Jason Ekstrand gave a presentation at the 2016 X.Org Developers Conference (XDC) on a driver that he and others wrote for the new Vulkan 3D graphics API on Intel graphics hardware. Vulkan is significantly different from OpenGL, which led the developers to making some design decisions that departed from those made for OpenGL drivers.

He started with an "obligatory brag slide" (slides [PDF]) that outlined the progress that had been made on the driver in only eight months, with roughly three and a half people. Ekstrand, Kristian Høgsberg, and Chad Versace, with help from a dozen others, got a Vulkan driver working that was released (as open source) on the same day that the Vulkan specification was released in February. Not everything was written from scratch; the driver uses the same internal representation and back-end compiler that Mesa uses. The driver passed the conformance tests on day one as well, which is not something that everyone in the industry can say, Ekstrand said.

Vulkan is a new industry-standard 3D rendering and compute API from Khronos, which is the same group that maintains OpenGL. It is not simply OpenGL++, he said, as it has been redesigned from the ground up. Vulkan is designed for modern GPUs and software. It will run on currently shipping (OpenGL ES 3.1 class) hardware.

A lot has happened since SGI released OpenGL 1.0 in 1992, which is why a new 3D API is needed. In the 24 years since that first release: GPUs have become more powerful and flexible, memory has become much cheaper, and multi-core CPUs are common. OpenGL has done "amazingly well" over that time, but it is showing its age at this point.

Multi-threaded programs are now commonplace, which makes OpenGL's state machine based on a singleton context kind of obsolete. Off-screen rendering is common as well. Beyond that, GPU hardware has become more standardized, so application developers don't want the API to hide the details of what the GPU is doing as OpenGL does.

Vulkan takes a different approach. It has an object-based API where there is no global state. All state is stored in the command buffer and there can be multiple command buffers. It is more explicit about what the GPU is doing: texture formats, memory management, and synchronization are all client-controlled. Those things are needed to support multi-threading, but also make drivers simpler.

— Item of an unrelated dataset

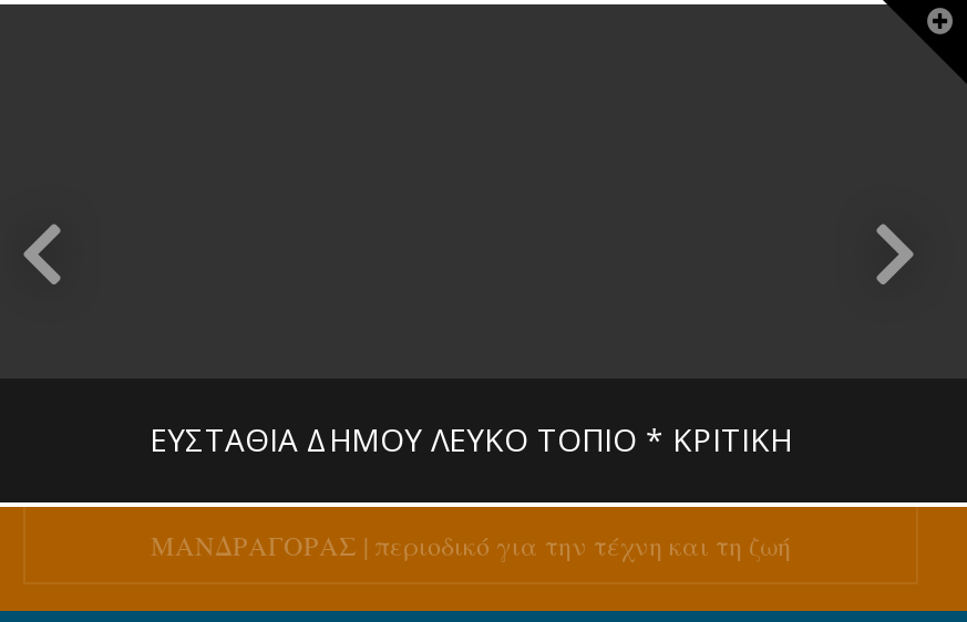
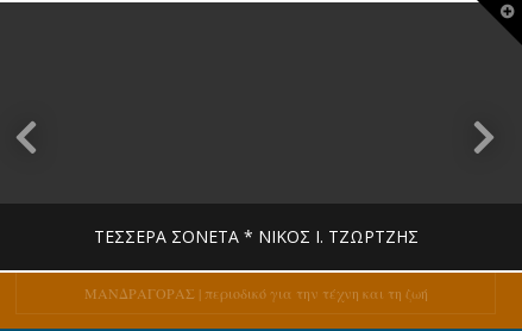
[150,418,792,460] ΕΥΣΤΑΘΊΑ ΔΉΜΟΥ ΛΕΥΚΟ ΤΟΠΙΟ * ΚΡΙΤΙΚΉ -> [93,225,418,248] ΤΈΣΣΕΡΑ ΣΟΝΈΤΑ * ΝΊΚΟΣ Ι. ΤΖΏΡΤΖΗΣ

Vulkan drivers do no error checking. There is a set of open-source, vendor-neutral validation layers that do much the same checking as is done in Mesa but they are meant to be disabled at runtime. The idea is for application developers to check their Vulkan code during development, so "why burn 10% of my CPU doing validation" when there are no errors in the Vulkan code?

There is a short distance between the API call and the driver in Vulkan, rather than traversing multiple layers as in Mesa. There is also a short distance between the driver function and actually putting data into the command buffer for the GPU. There are "no extra layers", Ekstrand said.

To handle multiple generations of hardware, each with its own packet format and packing scheme, the Vulkan driver has header files that are generated using Python scripts to process an XML representation of the formats. There is a function that uses that header file information to pack the command data into the buffer in the right way. It has debugging support that can assert() for various problems and the code can be run under Valgrind to find other kinds of problems.

To handle four separate Intel GPU generations, the code is compiled four times to create one version per generation. That allows the driver to keep up with new hardware more easily. The hardware-generation checks for each command function (as in the Mesa driver) are compiled away and the right thing is done for the generation in use. This is one example of where the team got to rethink things because it is a new, from-scratch driver.

One of the challenges faced by the team was in memory allocation. Vulkan provides a collection of heaps where clients can allocate VkDeviceMemory objects. The client can place VkImage or VkBuffer objects at explicit offsets within the VkDeviceMemory object. This doesn't map well to allocation from LibDRM, he said, but it does map well to Graphics Execution Manager (GEM) buffer objects. Other objects have small amounts of driver-allocated memory for state that the driver needs to track. The team had to figure out how to manage all those pieces of memory. Complicating matters was that the Intel hardware has different base addresses for different types of allocations (e.g. shaders, surface states), so the state information needs to be stored with others of the same type.

He and Høgsberg came up with a "crazy" memory allocation structure that they are pretty proud of, Ekstrand said. For device memory objects, GEM buffers are used; there is also a pool of GEM buffers that are used for back buffers. For the state objects, there are block pools that are allocated as a buffer object that grows in both directions as needed. The pools are initialized to provide objects of a specific size. Allocating from either end of the pool is required because of some hardware-specific restrictions.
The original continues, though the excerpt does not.